Baker’s empathy for the characters in the Addams Family is readily apparent in the way he uses light to distinguish their unique personalities, express their hopes, and accentuate key moments as their stories unfold in this darkly funny musical comedy.
Given that color was so critical to reflecting the varying moods in the play, Baker relied heavily on the Ovation fixtures, which were attached to the proscenium and focused on the center stage. “The amber and lime color mixing options in the E-910FC allowed me to create a range of tones,” he said. “I also used these fixtures to colorized some of my props, which was essential to evoking different feelings.
“The set for the production was very simple, so I needed to find ways to guide the audience to where I wanted them to focus on stage,” continued Baker. “I also wanted to create the mysterious and shadowy environment behind the action. Props such as the moon and set pieces, such as the torture device and lounge chair, helped create a pop of bright color among the dark undertones of the rest of the stage.”
Key lighting characters from different angles was another way Baker created an air of mystery and emotion on stage. “Taking a different approach to key lighting was important,” he said. “For example, when Morticia is frustrated with Gomez for keeping secrets, I lit her straight down, creating shadows on her face thus intensifying her look of anger.”
At other points in the show, Baker used side lighting to cast shadows on characters such as Lucas and Wednesday, when the couple discussed keeping their marriage a secret. This allowed Pugsley to lurk in the shadows (with the help of a lot of haze), only to emerge later to interrupt their private conversations. In another part the production, when Fester and the ancestors are crossing the stage, Baker relied on up lighting to cast shadows on the cyc behind them, creating the illusion that the number of ghosts present was even greater than it appeared.

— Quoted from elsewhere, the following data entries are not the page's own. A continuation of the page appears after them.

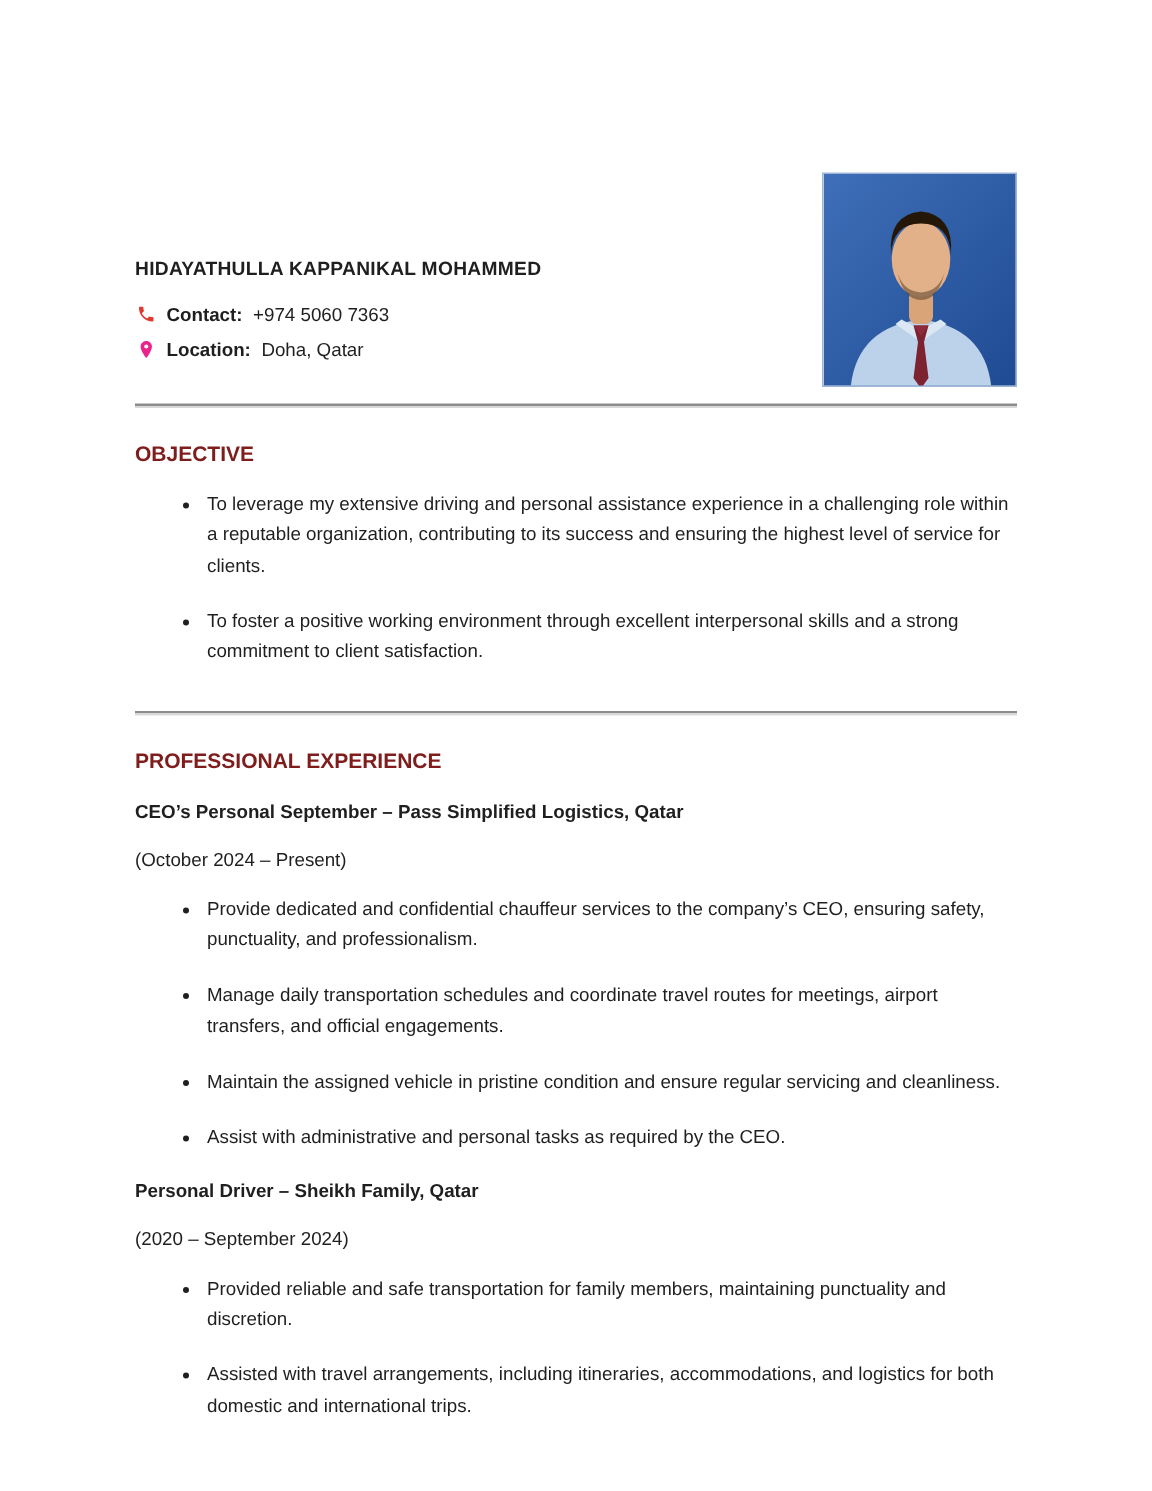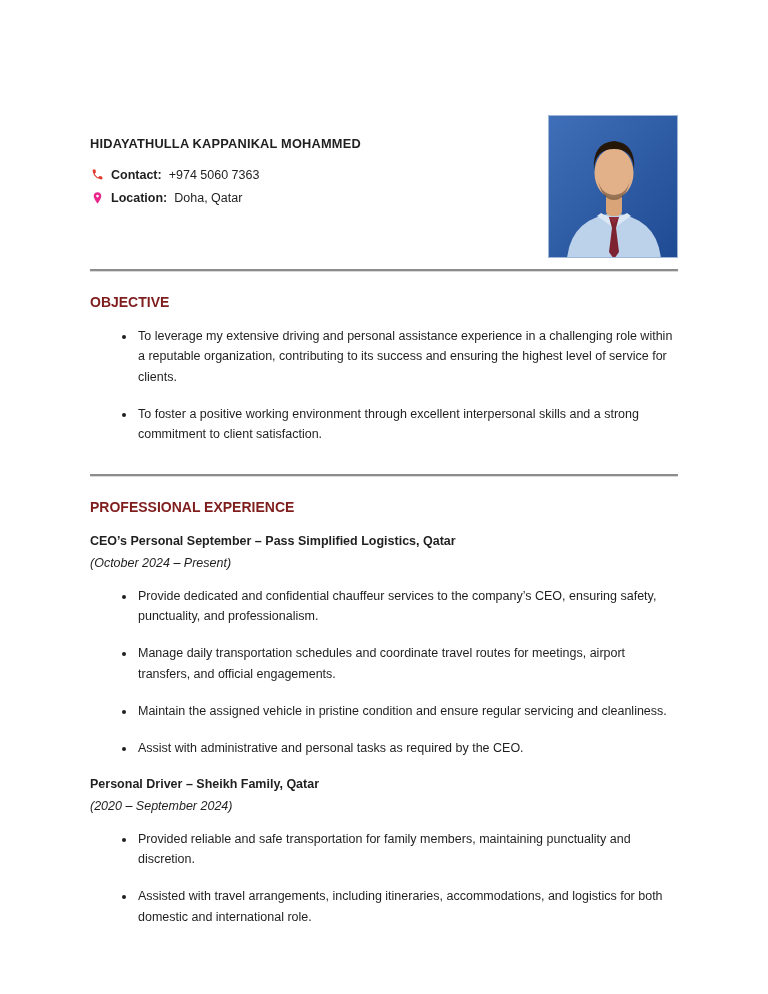--- a/index.html
+++ b/index.html
@@ -23,7 +23,7 @@
     align-items: flex-start;
     margin-top: 115px;
   }
-  .header-left { margin-top: 21px; }
+  .header-left { margin-top: 56px; }
   .person-name {
     font-weight: bold;
     font-size: 12.8px;

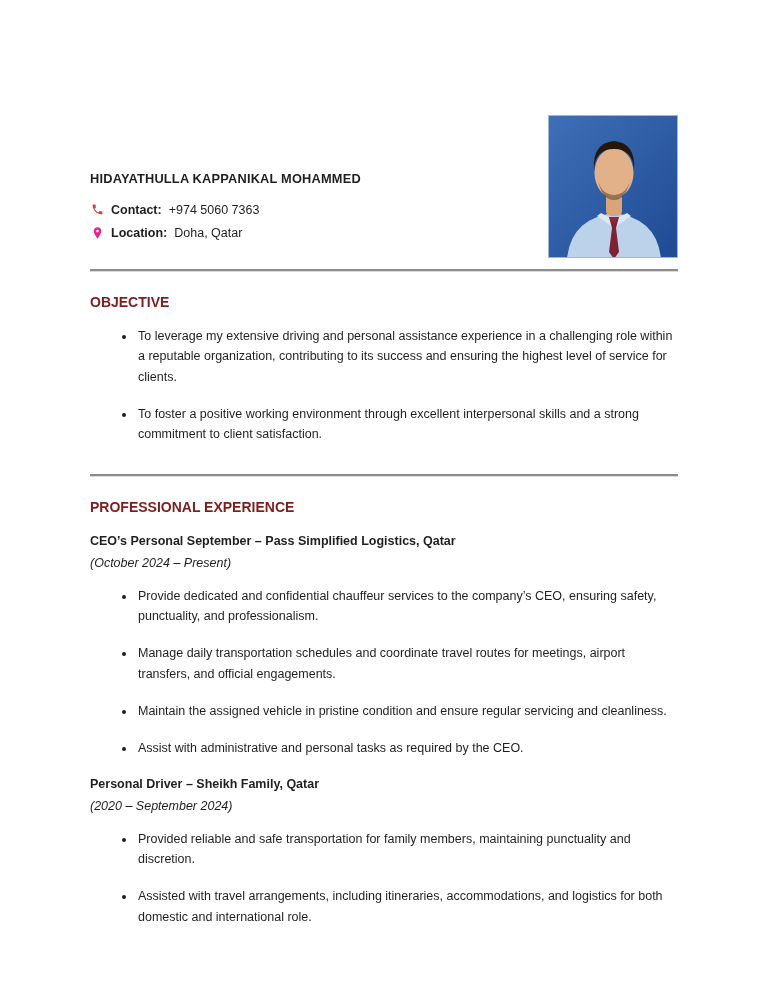--- a/index.html
+++ b/index.html
@@ -81,8 +81,7 @@
     line-height: 1.5;
   }
   .job-dates {
-    font-style: italic;
-    margin-top: 3px;
+    margin-top: 13px;
     line-height: 1.5;
   }
   ul.bullets.job-list { margin-top: 13px; }

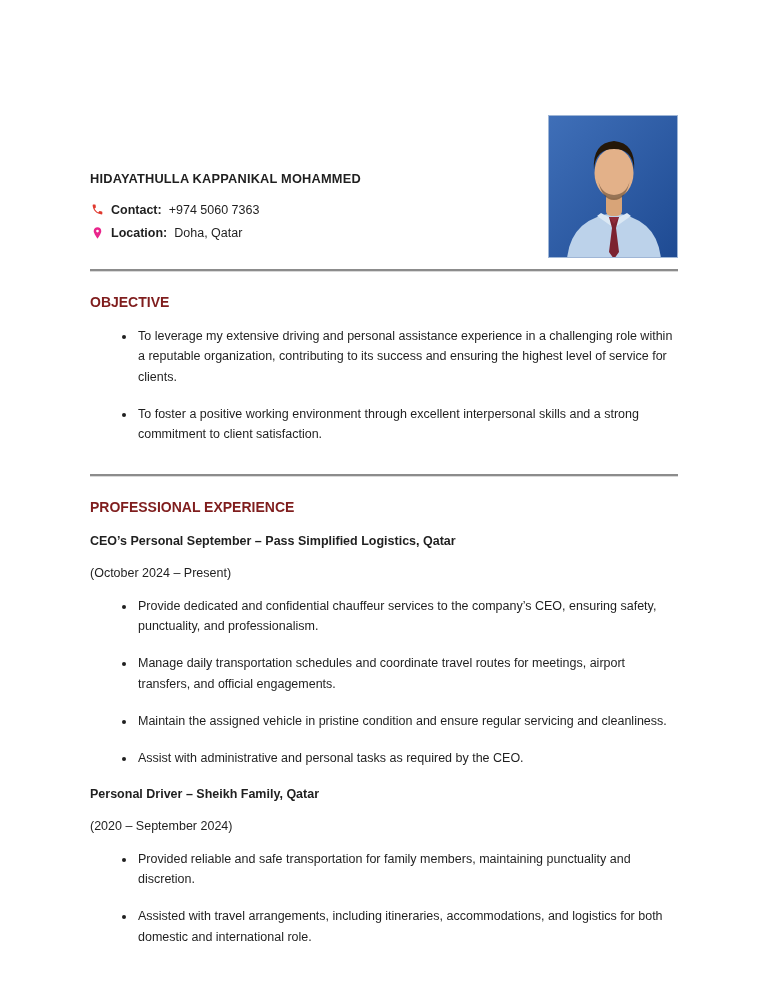--- a/index.html
+++ b/index.html
@@ -176,7 +176,7 @@
       <div class="job-dates">(2020 – September 2024)</div>
       <ul class="bullets job-list">
         <li>Provided reliable and safe transportation for family members, maintaining punctuality and discretion.</li>
-        <li>Assisted with travel arrangements, including itineraries, accommodations, and logistics for both domestic and international role.</li>
+        <li>Assisted with travel arrangements, including itineraries, accommodations, and logistics for both domestic and international trips.</li>
       </ul>
     </div>
   </section>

A pair of Rogue RIX Wash fixtures from Baker’s own inventory were instrumental in helping him achieve these effects. “I placed the Rouges in the balcony and used them for face lighting the actors,” he said. “Also, the flexibility of the fixture coupled with the beam angles allowed me to not only wash a group of actors, but also served as a spotlight for several cues in the show.”
Baker relied on deftly placed shadows to conjure up different moods. “When the ghost ancestors were on stage, I wanted to keep them in the shadows as much as possible indicating that they are present, and that they play a role in developing the plot, but not having them upstaging the main story line,” he explained. “The other actors were then washed in the intense bright light to pull the focus to where I wanted it to be. Several other moments in the graveyard scene, as well as Pugsly’s bedroom and torture chamber, were bathed in shadows with very specific areas in the contrasting light.”
During the eeriest moments of the show, Baker used the intense output of his fixtures to cut through the darkness and illuminate the characters in a hopeful light. He particularly liked the final song in the show, ‘Move Towards the Darkness’” with its message that there is always a glimmer of hope even in the most challenging times.
This hopefulness, he says, is how he approached the design of this show. It is a philosophy worth following, regardless of how one defines “normal.”